The Acorn, a weekly newspaper group in Ventura County, Calif., is quick to point out it has no connection with the other ACORN (in capital letters), a national activist group, that has been grabbing print space and air time lately with investigations focusing on claims of voter registration fraud, notes Grumpy Editor.
The Acorn group of newspapers, with several editions, serves Thousand Oaks, Newbury Park, Moorpark, Calabasas, Camarillo, Simi Valley and Westlake Village.
The communities are northwest of the city of Los Angeles, just outside Los Angeles County.
ACORN (the Association of Community Organizations for Reform Now), is facing FBI investigations on whether it helped to foster voter fraud around the nation.
The Acorn newspapers emphasize on their Web sites they are “in no way affiliated with the advocacy group.” Their publisher, J. Bee NP Publishing Ltd., points out the newspapers are “named after the seed from which tall oak trees grow.”
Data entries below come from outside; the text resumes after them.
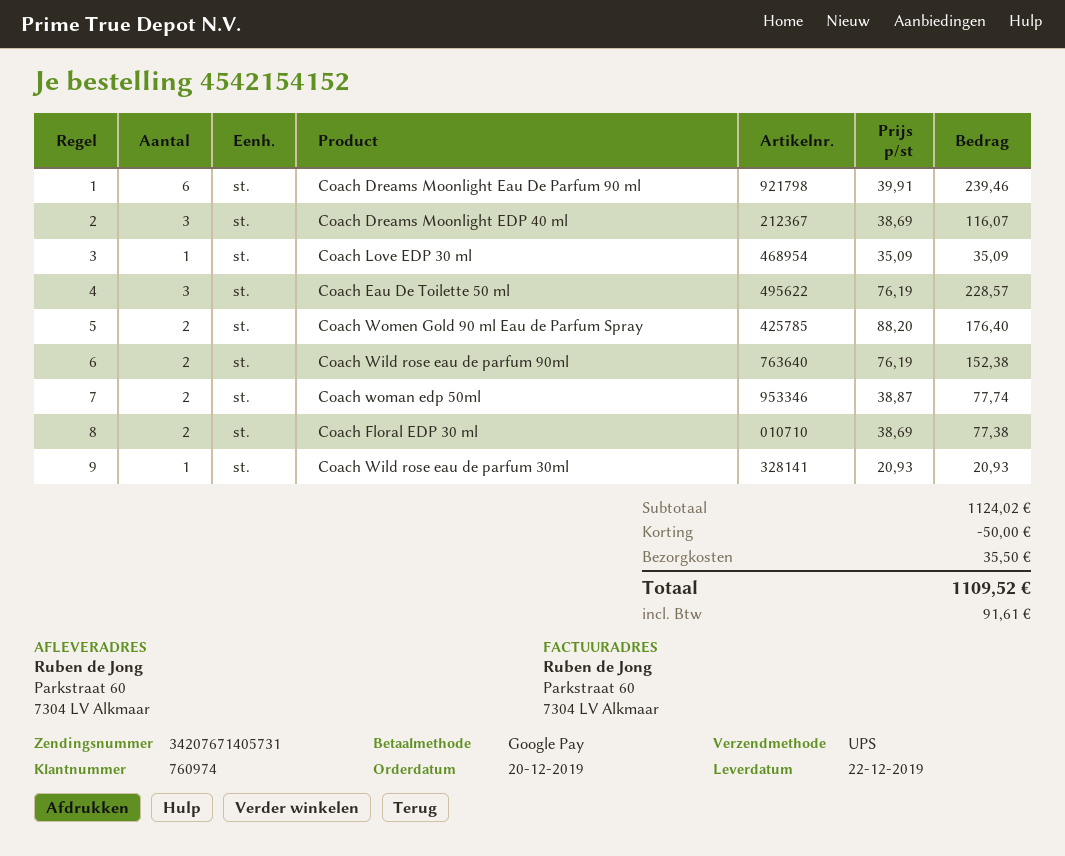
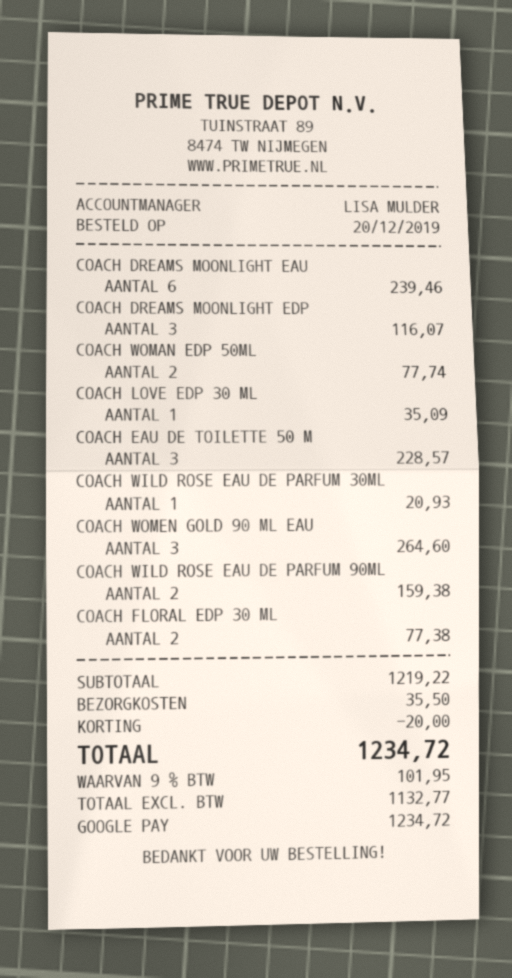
Coach Women Gold 90 ml Eau de Parfum Spray: 2 for 176.40 -> 3 for 264.60
Coach Wild rose eau de parfum 90ml: 2 for 152.38 -> 2 for 159.38
subtotal: 1124.02 -> 1219.22
discount: 50.00 -> 20.00
tax: 91.61 -> 101.95
total: 1109.52 -> 1234.72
The ACORN advocacy group, which claims to have more than 1,200 chapters in 110 cities, is accused of submitting false voter registration forms in connection with the upcoming presidential election, for some of the 1.3 million young people, minorities, poor and working class voters it has registered.
Grumpy Editor’s end-of-week leftover notes:
An omen? Lottery tickets in Meta, Colombia, just added a photo of presidential candidate Sen. Barack Obama, (D., Ill.). BBC News reports 700,000 tickets were sold on the day Obama’s image debuted…Funniest election season line of the month comes from singer-actress Bette Midler. Commenting on spending an excess amount of time watching news channels’ election coverage, she moans: “All the news stories are about the election. All the commercials are for Viagra and Cialis. Election, erection, election, erection. Either way, we’re getting screwed!”…Seeking a boost in funds, Chicago-based Tribune Co. has tapped $250 million of a $750 million revolving line of credit…South Florida Sun-Sentinel, Fort Lauderdale, in December will start printing the Palm Beach Post, Palm Beach Daily News and La Palma…Boston Globe figures it will save about 24 pages a week in printing costs by shifting its standalone business section into the Metro section that contains regional news --- and obituaries…Speaking of Bean Town, a guide, due out next month, focuses on several hundred places to see “the world's most precious and fragile sites that are disappearing at an astonishing rate” affected by climate change. However, one of the sites mentioned that has withstood all types of climate conditions --- heat, deep freezes, blizzards, even hurricanes --- for almost a century: sturdy Fenway Park, Boston, which the author describes as “one of the last original ballparks and a national icon.”